Oddity: cursed objects serve up the jump scares in this claustrophobic supernatural horror

An antique dealer seeks revenge for her sister’s murder with the help of a creepy mannequin in a carefully engineered haunted house horror that’s all about the gore.

Oddity (2024)

Every horror movie needs a gimmick: Oddity has enough for an entire mini-series. The pleasure of Irish-writer-director Damian McCarthy’s film lies in its brazen stockpiling of images and ideas borrowed from other genre efforts, to the point that it feels like a kind of cabinet of curiosities – i.e. exactly the sort of thing that its heroine, Darcy (Carolyn Bracken) would sell in her eerie little small-town antique store. Darcy, who is blind, is good at keeping track of her inventory; she not only knows where everything is at all times, but also which items are supposedly cursed, and by whom.

As it turns out, one of Darcy’s prized possessions (inherited from her parents) plays a major role in Oddity’s narrative, which parcels out its information with a welcome and judicious sense of patience. Darcy, it seems, is not only a self-styled psychic (one whose abilities are predicated on touching significant objects), she’s also the twin sister of a woman who was allegedly murdered in her isolated country home by a patient who had escaped from a mental-health unit (a crime depicted, albeit obliquely, in the film’s prologue). 

In a strange and not at all worrisome coincidence, the victim’s husband happened to be the accused’s supervising physician. Cut to the present, where the grieving doctor, Ted (Gwilym Lee) has started over with little interest in reconnecting with his former sister-in-law, none of which stops Darcy from showing up at the aforementioned estate with a mysterious trunk and a surprise plan to spend the night. But first, she needs to get unpacked. 

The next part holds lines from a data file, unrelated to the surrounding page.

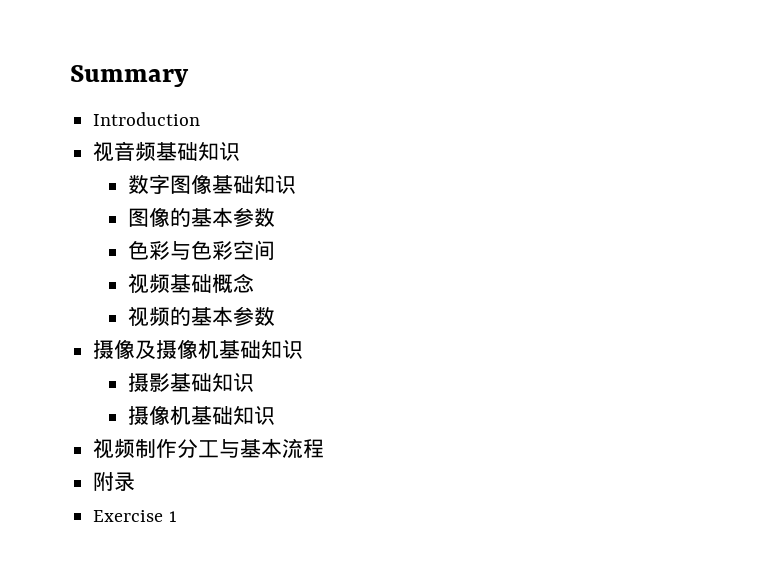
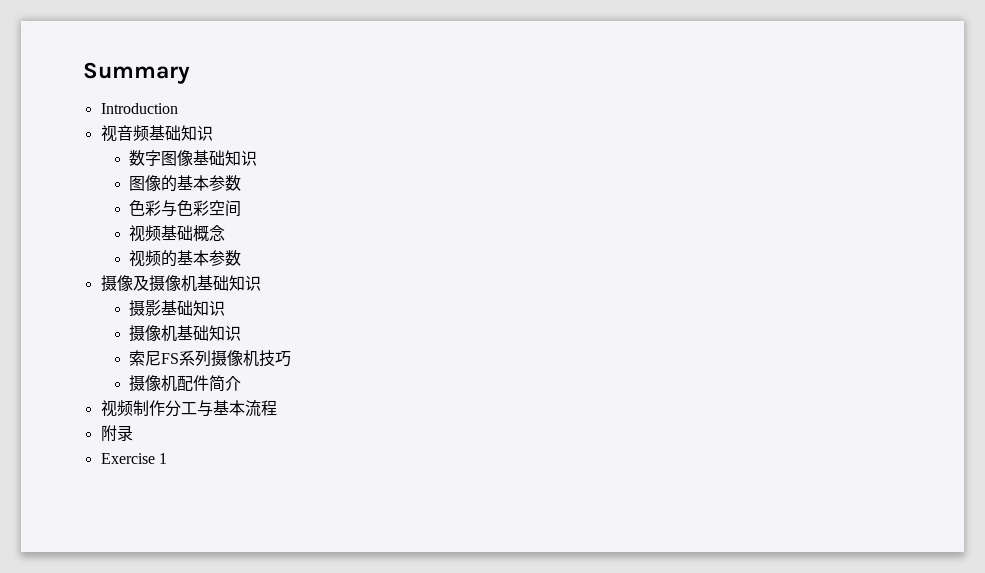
(275, 415) none -> [129,350,292,367] [129,375,242,392] // 索尼FS系列摄像机技巧 // 摄像机配件简介

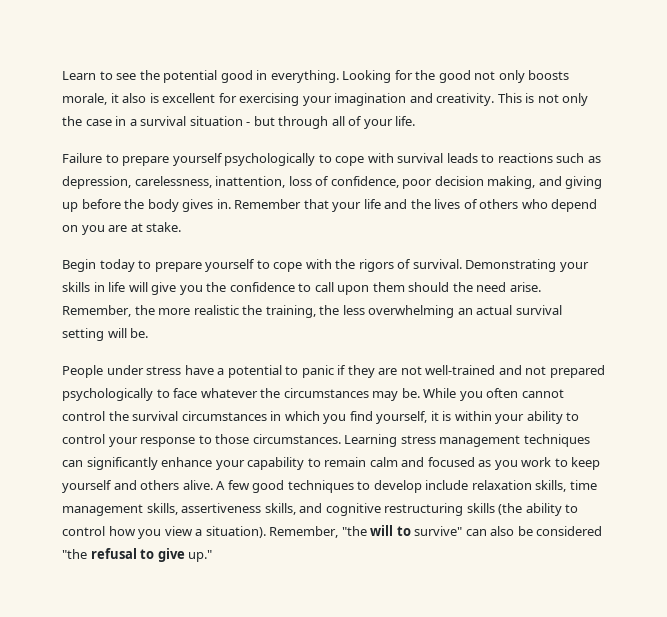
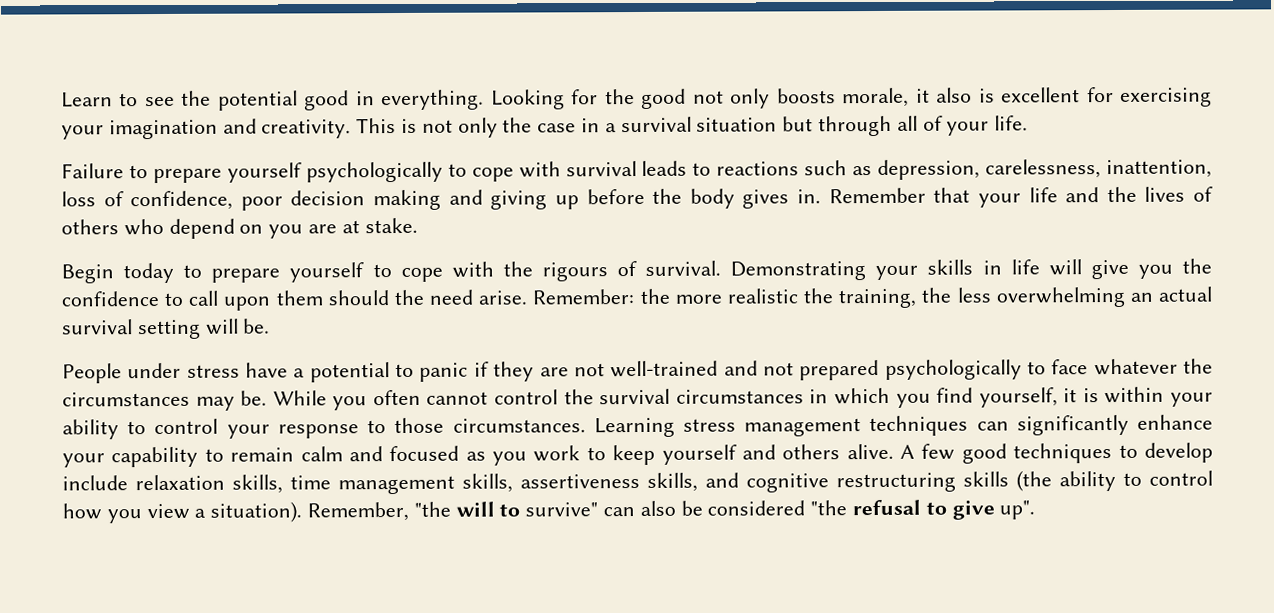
[246,122,251,126] - -> (778, 124) none
[487,176,536,189] making, -> [373,189,442,211] making
[358,259,394,272] rigors -> [541,262,608,282] rigours
[62,305,131,317] Remember, -> [532,289,635,305] Remember:
[188,550,213,562] up." -> [999,500,1036,520] up".

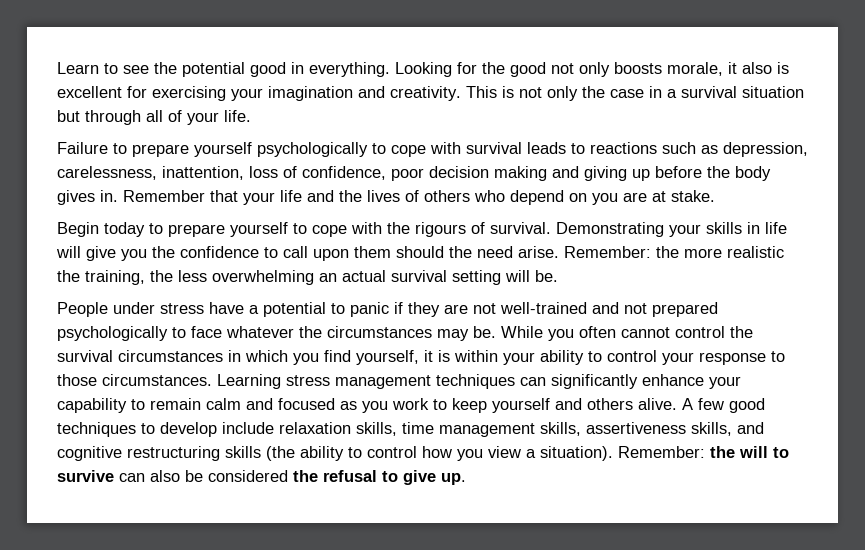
[307,501,451,522] Remember, "the -> [618,446,735,458] Remember: the
[525,502,599,517] survive" -> [57,470,114,482] survive
[810,500,848,516] "the -> [293,470,318,482] the
[999,500,1036,520] up". -> [441,473,466,485] up.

What’s in the box? Anyone who has seen the trailer – or even the poster – for Oddity already knows that it’s a grotesquely designed, life-sized mannequin with a faced contorted into a Munch-like scream of anguish; it’s hard to call this information a spoiler when it’s also a selling point. The question of exactly what this wooden effigy really is and what, if anything, it’s capable of beyond sitting around looking creepy is not worth going into here. Suffice it to say that our guy has enough of a malign presence that the fearful performances of the actors around it – especially Caroline Menton as Ted’s rightfully sceptical girlfriend, who ends up grudgingly playing hostess for Darcy – feel credible. 

Ambience is everything in a movie like this, and McCarthy’s frames are nicely pressurised even when nothing explicitly threatening is going on. The jump scares, when they inevitably come, are handled just the right ratio of shamelessness to skill. In terms of visual style and narrative economy, Oddity has plenty to recommend, but for all its carefully engineered (and admirably nasty) revelations and satisfactions, it’s almost too self-contained for its own good. The best horror movies don’t just hold our attention, but also leave some kind of residue; for all its satisfying climactic gore, Oddity is finally a little dry.

► Oddity will be available to stream on Shudder from 27 September.